» Work instructions
Nothing beyond the line containing "[69,208,195,221] // H2" is to be printed; print exactly each line from the start of the records below through that line, leaving out pictures.

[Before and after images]
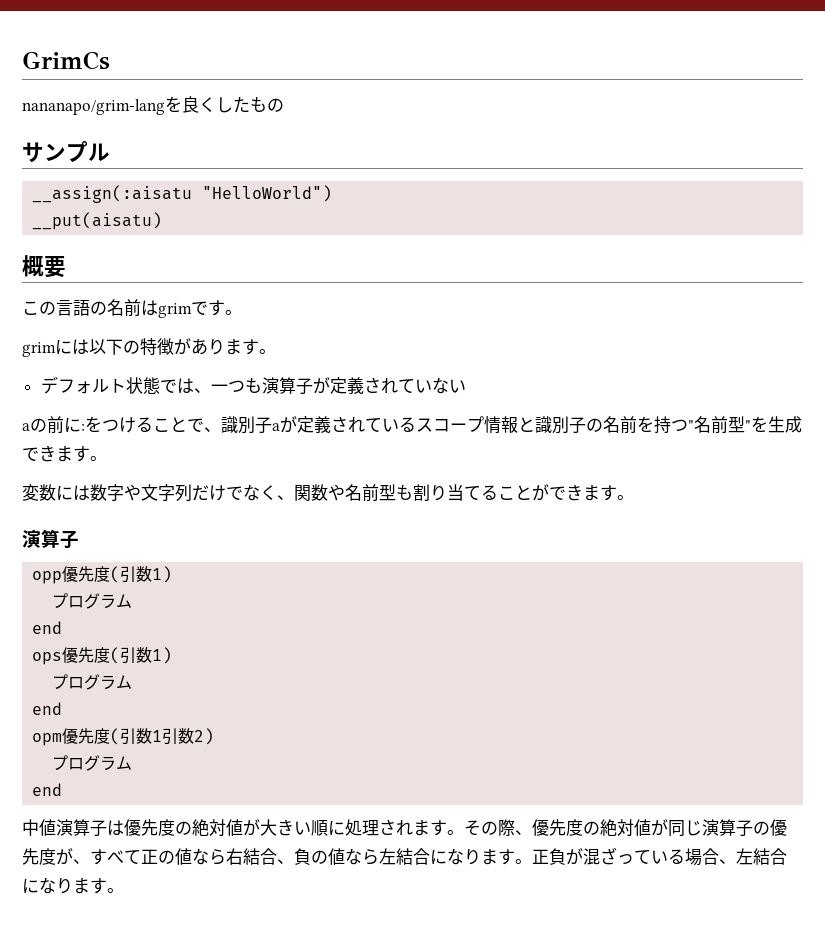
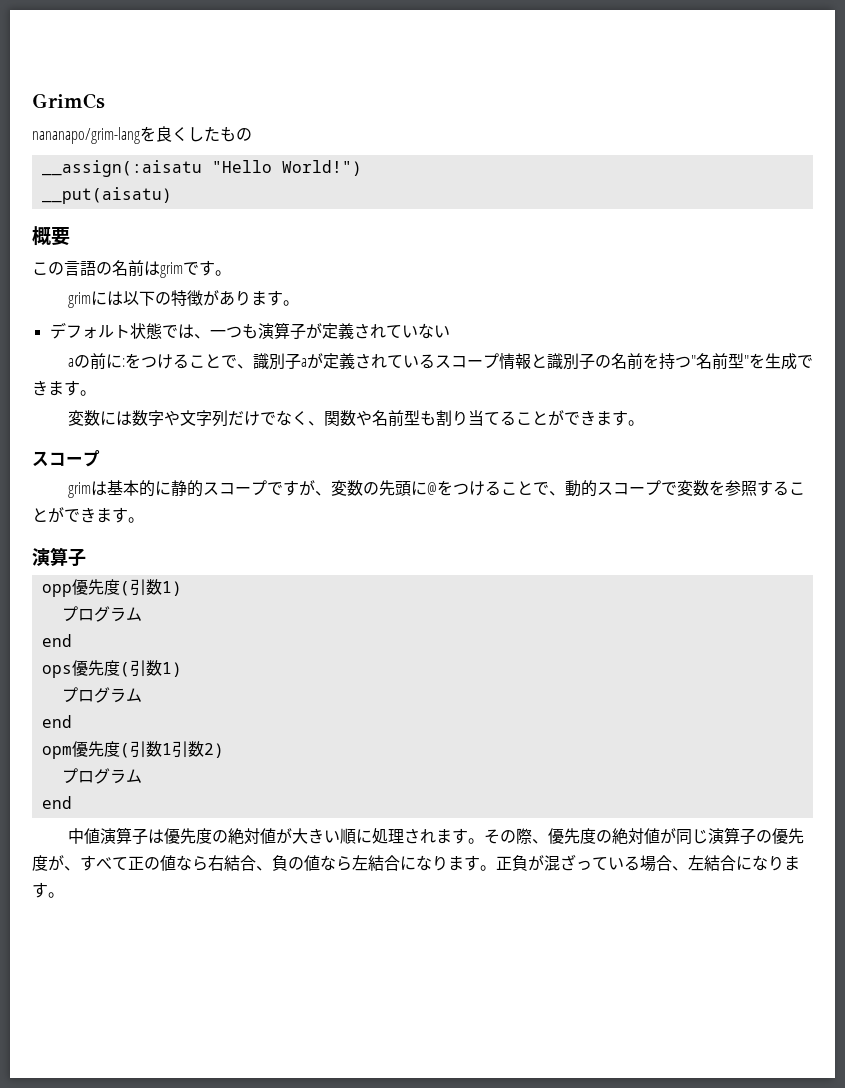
[22,141,110,163] // サンプル -> (252, 134) none
[202,185,333,202] "HelloWorld") -> [211,160,362,176] "Hello World!")
(634, 497) none -> [32,450,100,467] [67,480,805,498] [32,507,144,523] // スコープ // grimは基本的に静的スコープですが、変数の先頭に@をつけることで、動的スコープで変数を参照することができます。

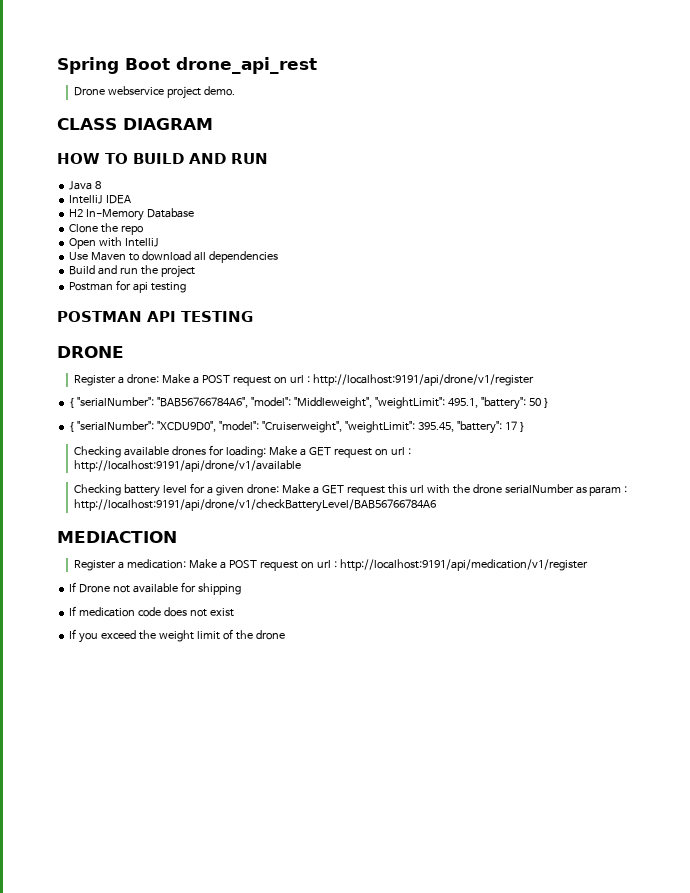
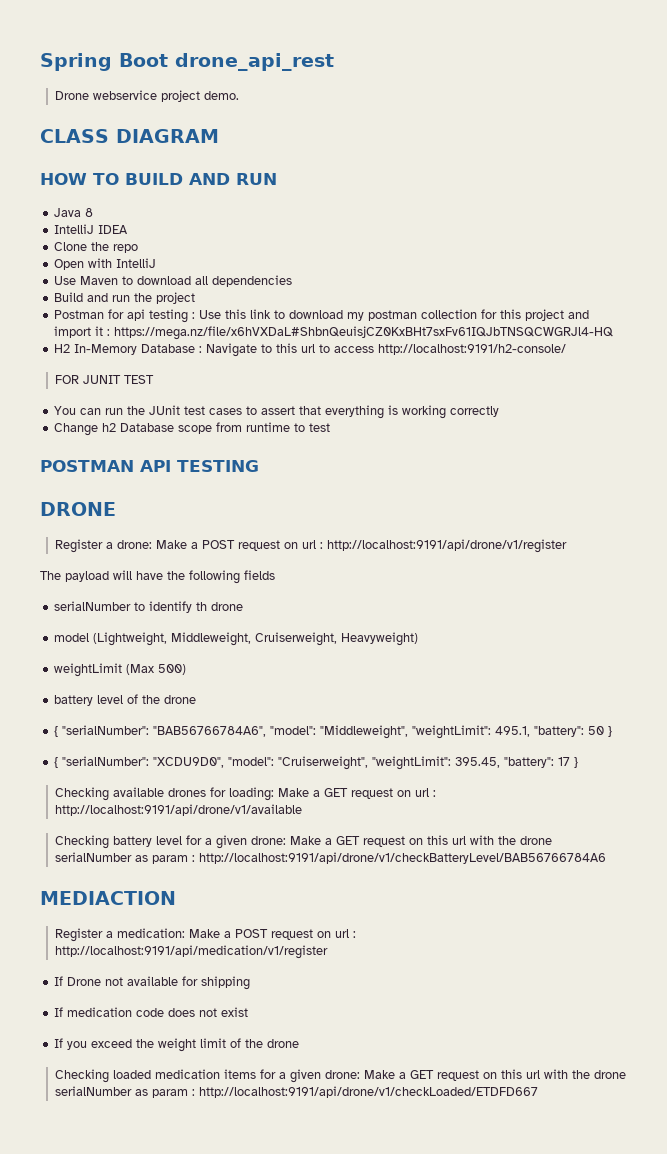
[69,208,195,221] // H2 In-Memory Database -> (129, 229) none
(187, 287) none -> [192,309,590,321] [54,326,614,340] [54,343,567,357] [54,375,154,384] [54,405,500,419] [54,422,331,436] : Use this link to download my postman collection for this project and import it : https://mega.nz/file/x6hVXDaL#ShbnQeuisjCZ0KxBHt7sxFv61IQJbTNSQCWGRJl4-HQ // H2 In-Memory Database : Navigate to this url to access http://localhost:9191/h2-console/ // FOR JUNIT TEST // You can run the JUnit test cases to assert that everything is working correctly // Change h2 Database scope from runtime to test
(534, 380) none -> [40,570,275,584] [54,601,244,613] [54,632,419,646] [54,663,187,677] [54,694,197,706] // The payload will have the following fields // serialNumber to identify th drone // model (Lightweight, Middleweight, Cruiserweight, Heavyweight) // weightLimit (Max 500) // battery level of the drone
(385, 491) none -> [408,838,423,845] on
(285, 635) none -> [54,1069,626,1083] [54,1086,538,1098] // Checking loaded medication items for a given drone: Make a GET request on this url with the drone serialNumber as param : http://localhost:9191/api/drone/v1/checkLoaded/ETDFD667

» Answer to this exercise
[22,141,110,163] // サンプル -> (252, 134) none
[202,185,333,202] "HelloWorld") -> [211,160,362,176] "Hello World!")
(634, 497) none -> [32,450,100,467] [67,480,805,498] [32,507,144,523] // スコープ // grimは基本的に静的スコープですが、変数の先頭に@をつけることで、動的スコープで変数を参照することができます。

[69,208,195,221] // H2 In-Memory Database -> (129, 229) none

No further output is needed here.